Segment Start: Dataset content

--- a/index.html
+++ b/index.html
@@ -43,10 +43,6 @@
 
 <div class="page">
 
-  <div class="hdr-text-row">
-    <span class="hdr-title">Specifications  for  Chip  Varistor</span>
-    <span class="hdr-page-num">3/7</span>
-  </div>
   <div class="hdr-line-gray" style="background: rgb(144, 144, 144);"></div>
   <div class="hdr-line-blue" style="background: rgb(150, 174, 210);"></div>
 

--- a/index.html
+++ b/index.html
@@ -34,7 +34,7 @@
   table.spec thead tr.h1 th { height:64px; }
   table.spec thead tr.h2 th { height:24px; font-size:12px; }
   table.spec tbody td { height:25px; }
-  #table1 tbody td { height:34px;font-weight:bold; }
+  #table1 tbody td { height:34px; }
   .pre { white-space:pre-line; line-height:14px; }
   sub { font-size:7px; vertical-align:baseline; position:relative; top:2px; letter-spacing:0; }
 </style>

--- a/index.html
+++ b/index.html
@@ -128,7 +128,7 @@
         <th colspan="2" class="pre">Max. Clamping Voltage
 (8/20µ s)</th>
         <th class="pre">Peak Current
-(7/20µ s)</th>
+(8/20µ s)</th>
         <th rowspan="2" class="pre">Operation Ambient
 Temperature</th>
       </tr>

Segment End: Dataset content
Segment Start: Dataset content

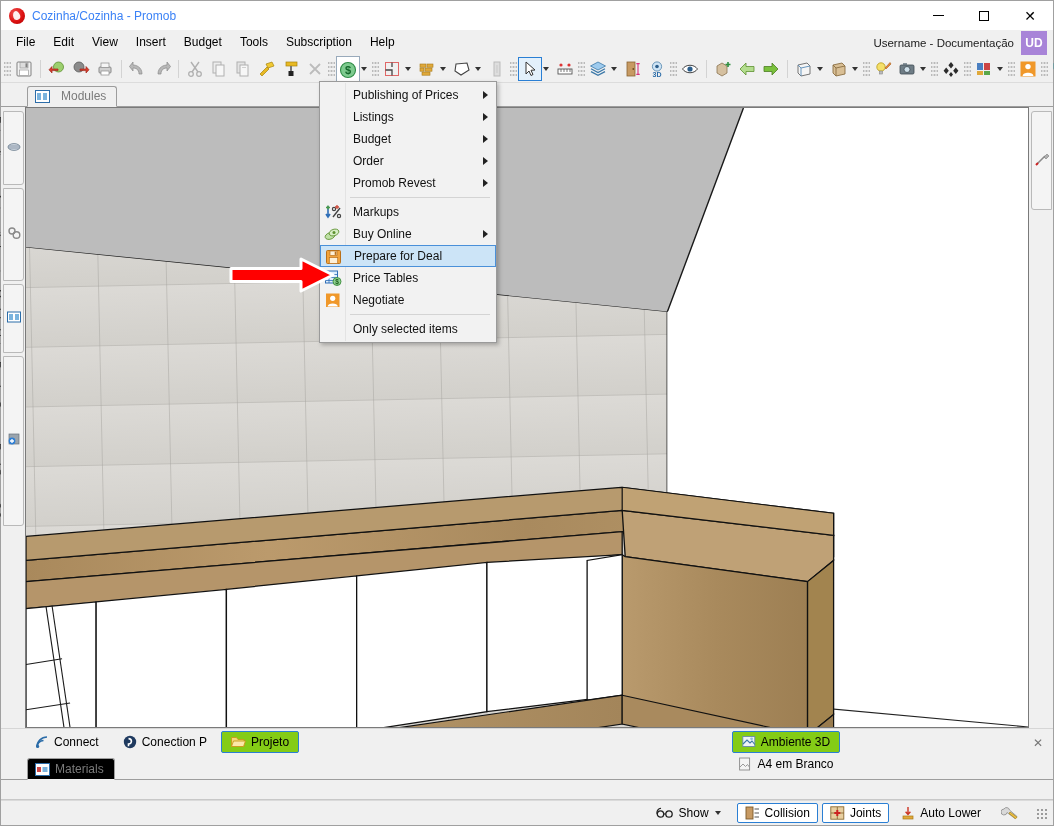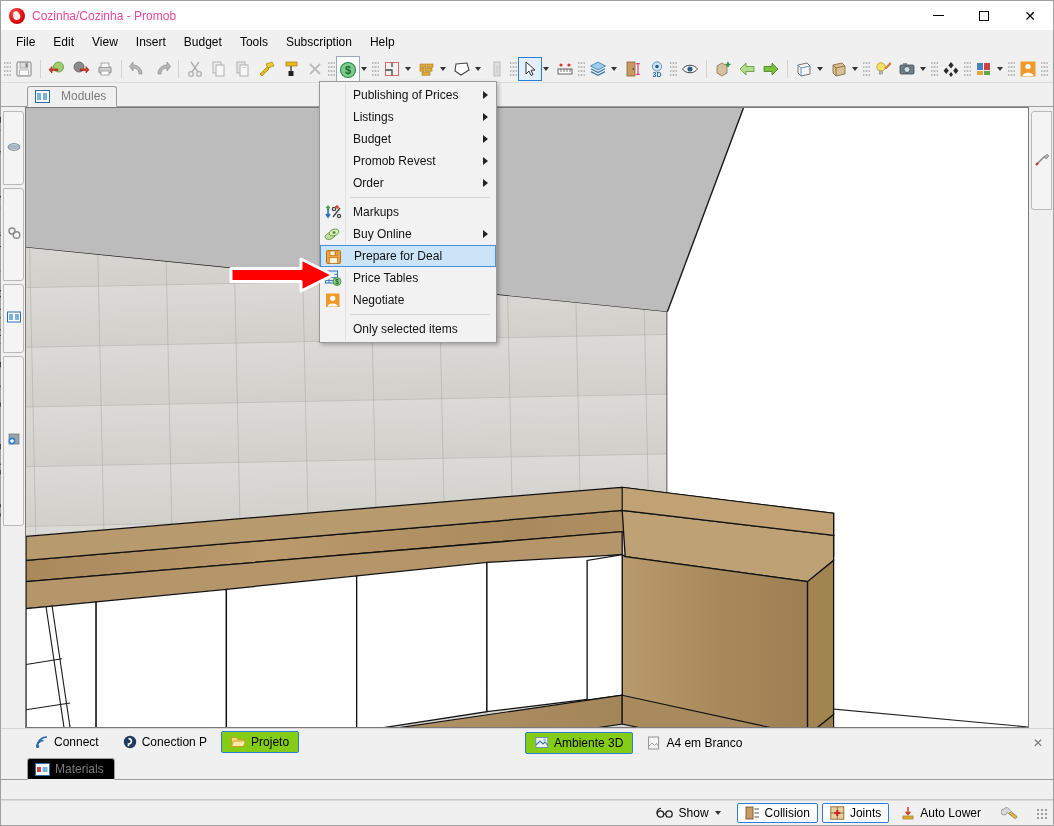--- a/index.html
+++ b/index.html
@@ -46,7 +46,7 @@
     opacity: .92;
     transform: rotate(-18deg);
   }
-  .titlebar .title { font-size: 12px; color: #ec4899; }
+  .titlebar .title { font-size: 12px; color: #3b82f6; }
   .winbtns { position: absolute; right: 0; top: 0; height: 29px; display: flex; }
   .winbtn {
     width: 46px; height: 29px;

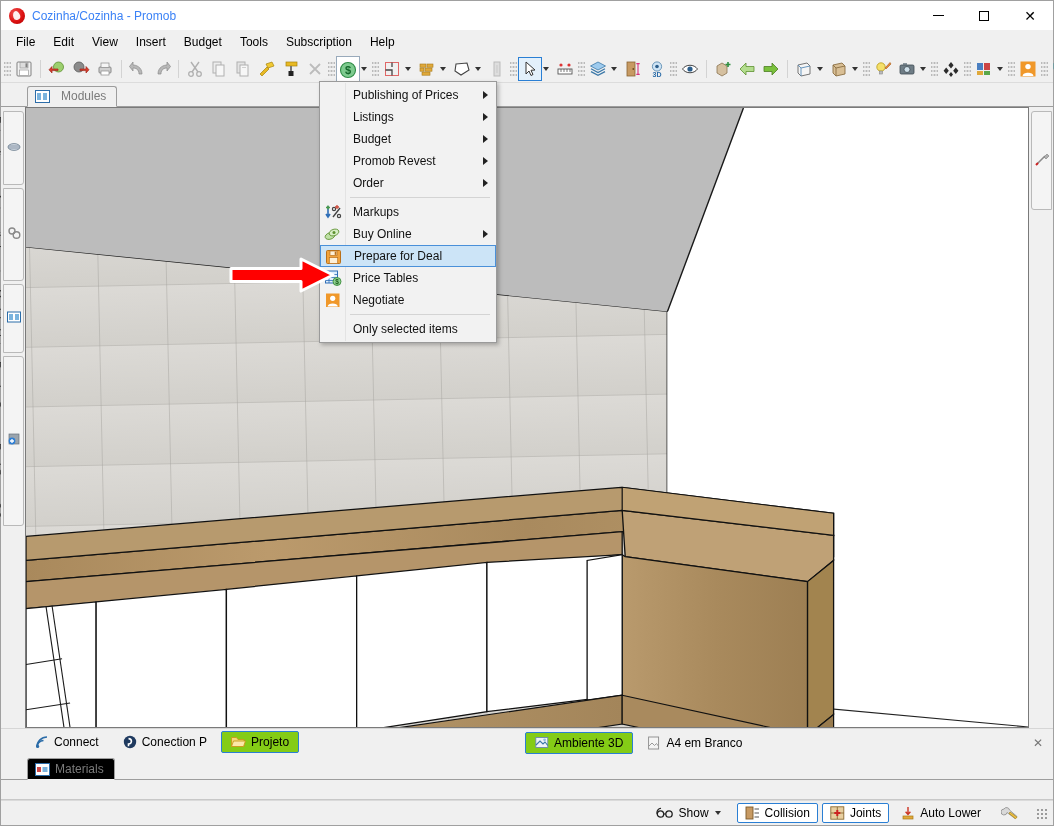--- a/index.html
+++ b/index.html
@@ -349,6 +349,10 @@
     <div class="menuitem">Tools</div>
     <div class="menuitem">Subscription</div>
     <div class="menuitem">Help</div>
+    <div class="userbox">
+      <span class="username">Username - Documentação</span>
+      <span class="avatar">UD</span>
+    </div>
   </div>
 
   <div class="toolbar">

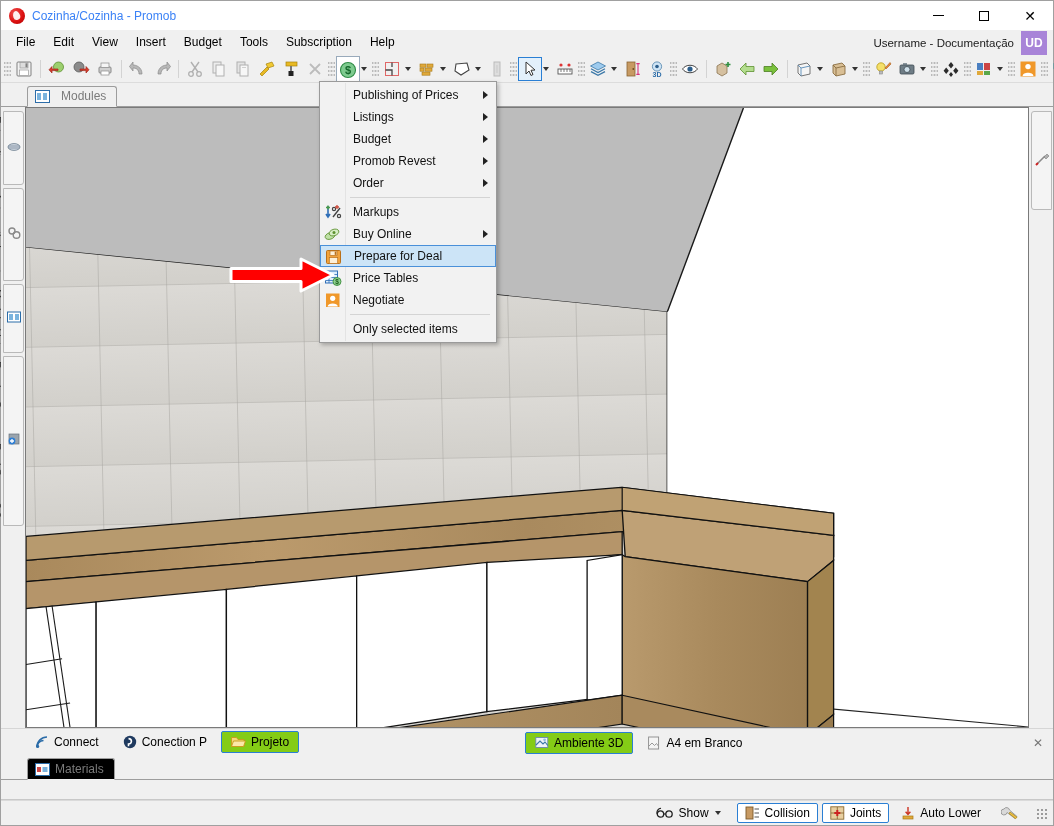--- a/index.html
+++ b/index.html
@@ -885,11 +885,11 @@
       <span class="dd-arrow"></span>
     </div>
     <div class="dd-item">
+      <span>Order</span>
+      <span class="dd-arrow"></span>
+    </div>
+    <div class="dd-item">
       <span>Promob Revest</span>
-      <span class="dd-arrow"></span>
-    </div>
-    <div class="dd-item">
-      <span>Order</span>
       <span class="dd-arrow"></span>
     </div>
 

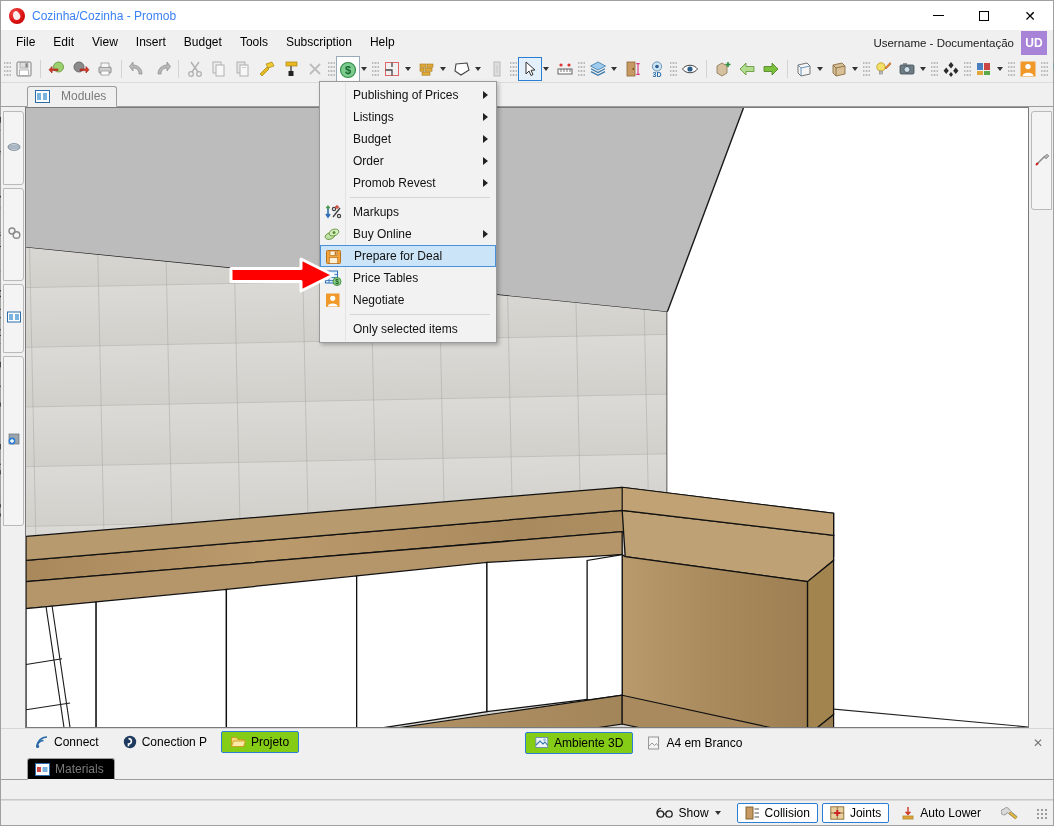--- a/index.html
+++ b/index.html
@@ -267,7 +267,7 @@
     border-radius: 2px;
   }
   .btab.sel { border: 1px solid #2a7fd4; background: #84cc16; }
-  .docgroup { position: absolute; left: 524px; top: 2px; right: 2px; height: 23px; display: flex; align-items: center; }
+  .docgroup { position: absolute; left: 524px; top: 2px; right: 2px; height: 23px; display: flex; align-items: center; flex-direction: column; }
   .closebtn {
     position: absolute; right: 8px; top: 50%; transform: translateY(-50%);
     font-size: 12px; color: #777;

Segment End: Dataset content

### What is being asked:
For the data above, set down exactly the lines from the line with "width: 46px; height: 29px;" to the line with "border: 1px solid", both included, leaving pictures out.

### Response area:
     width: 46px; height: 29px;

--- a/index.html
+++ b/index.html
@@ -349,6 +349,10 @@
     <div class="menuitem">Tools</div>
     <div class="menuitem">Subscription</div>
     <div class="menuitem">Help</div>
+    <div class="userbox">
+      <span class="username">Username - Documentação</span>
+      <span class="avatar">UD</span>
+    </div>
   </div>
 
   <div class="toolbar">

--- a/index.html
+++ b/index.html
@@ -885,11 +885,11 @@
       <span class="dd-arrow"></span>
     </div>
     <div class="dd-item">
+      <span>Order</span>
+      <span class="dd-arrow"></span>
+    </div>
+    <div class="dd-item">
       <span>Promob Revest</span>
-      <span class="dd-arrow"></span>
-    </div>
-    <div class="dd-item">
-      <span>Order</span>
       <span class="dd-arrow"></span>
     </div>
 

--- a/index.html
+++ b/index.html
@@ -267,7 +267,7 @@
     border-radius: 2px;
   }
   .btab.sel { border: 1px solid #2a7fd4; background: #84cc16; }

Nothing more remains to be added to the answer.